Gayle Osterberg, director of communications for the Library of Congress, said TerVeer’s complaint is considered a personnel matter and the library never comments on personnel-related issues pertaining to an individual employee.

She said that under library rules, neither John Mech, an accountant and lead auditor for the library’s Office of The Inspector General, nor any other library employee familiar with TerVeer’s case would be permitted to comment on the case.

Simeone said a key factor in the case is that library officials promoted TerVeer three times and praised his work and that negative job performance reviews suddenly began after Mech learned TerVeer was gay.

Asked about a policy adopted by the Library of Congress in the 1990s prohibiting employment discrimination based on sexual orientation, Osterberg declined to confirm whether such a policy is still in effect.

“We adhere to Title 7, period,” she said, referring to a provision in existing U.S. civil rights law that bans job discrimination based on race, religion, national origin, sex and other criteria but not on sexual orientation.

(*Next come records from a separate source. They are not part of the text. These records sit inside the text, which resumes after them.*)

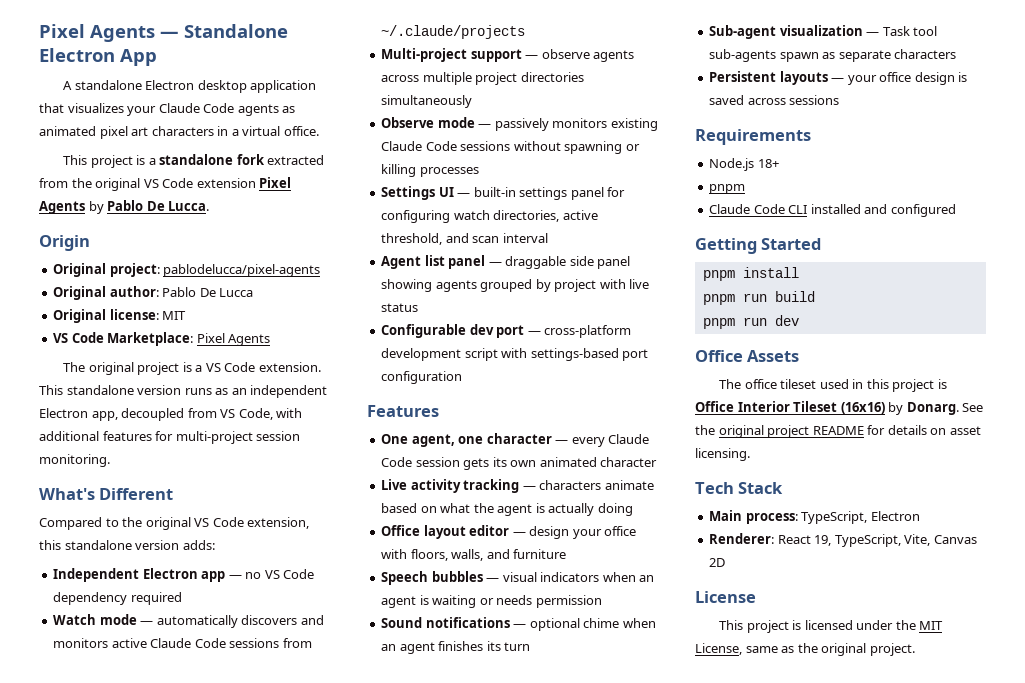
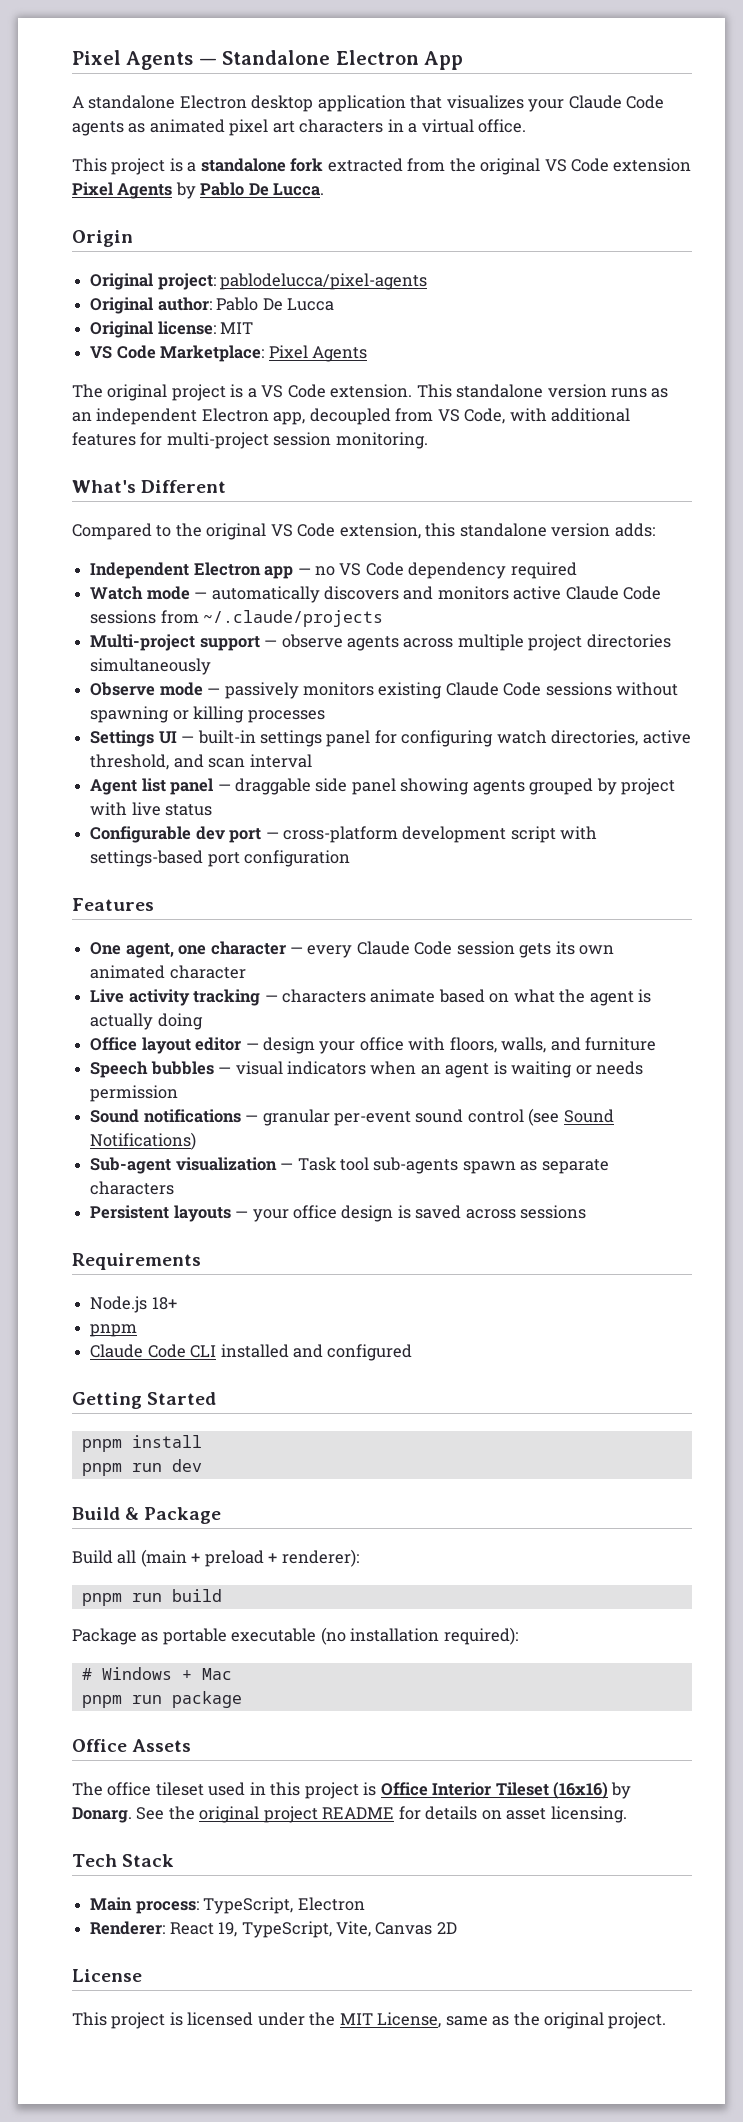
- Sound notifications — optional chime when an agent finishes its turn
+ Sound notifications — granular per-event sound control (see Sound Notifications)
+ pnpm run dev
+ Build & Package
+ Build all (main + preload + renderer):
  pnpm run build
- pnpm run dev
+ Package as portable executable (no installation required):
+ # Windows + Mac
+ pnpm run package

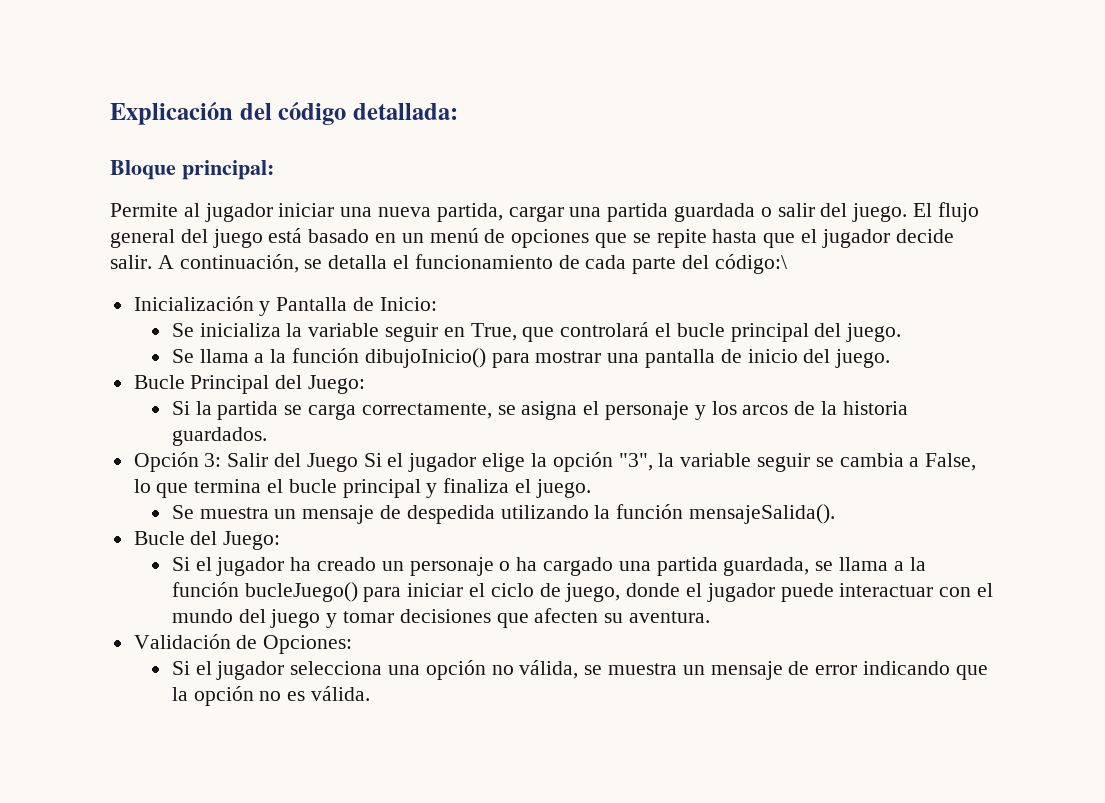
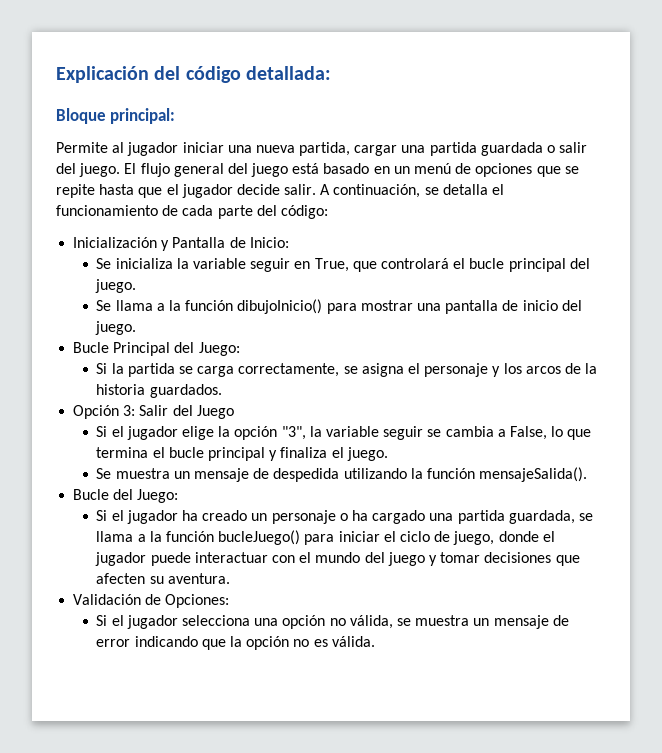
- A continuación, se detalla el funcionamiento de cada parte del código:\
+ A continuación, se detalla el funcionamiento de cada parte del código:
- Opción 3: Salir del Juego Si el jugador elige la opción "3", la variable seguir se cambia a False, lo que termina el bucle principal y finaliza el juego.
+ Opción 3: Salir del Juego
+ Si el jugador elige la opción "3", la variable seguir se cambia a False, lo que termina el bucle principal y finaliza el juego.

An internal “Librarian’s Policy Statement Regarding Non-Discrimination” issued to Library of Congress Employees on May 6, 2010, reiterates the 1990s-era statement pertaining to sexual orientation discrimination.

“Discrimination on the basis of race, color, religion, sex (including sexual harassment), national origin, age, disability, sexual orientation, gender identity, and/or political affiliation will not be tolerated,” the statement says.

Osterberg declined to disclose whether that and previous sexual orientation non-discrimination statements were still in effect.

TerVeer’s complaint, filed with the EEOC, follows a September 2008 federal court decision finding that the Library of Congress violated federal law against sex discrimination by denying a job to a transgender woman.

In that case, the library had determined that the applicant was qualified and hired her shortly before she announced she was transitioning from male to female. When officials learned that David Schroer was transitioning to Diane Schroer they rescinded the job offer and refused to hire Schroer.

A U.S. District Court judge ruled in September 2008 that the library’s refusal to hire Schroer violated a federal law prohibiting sex discrimination, a development hailed by the ACLU as an important breakthrough for transgender rights. The library decided against appealing the case and agreed to an out-of-court settlement with Diane Schroer in which it paid her compensatory damages.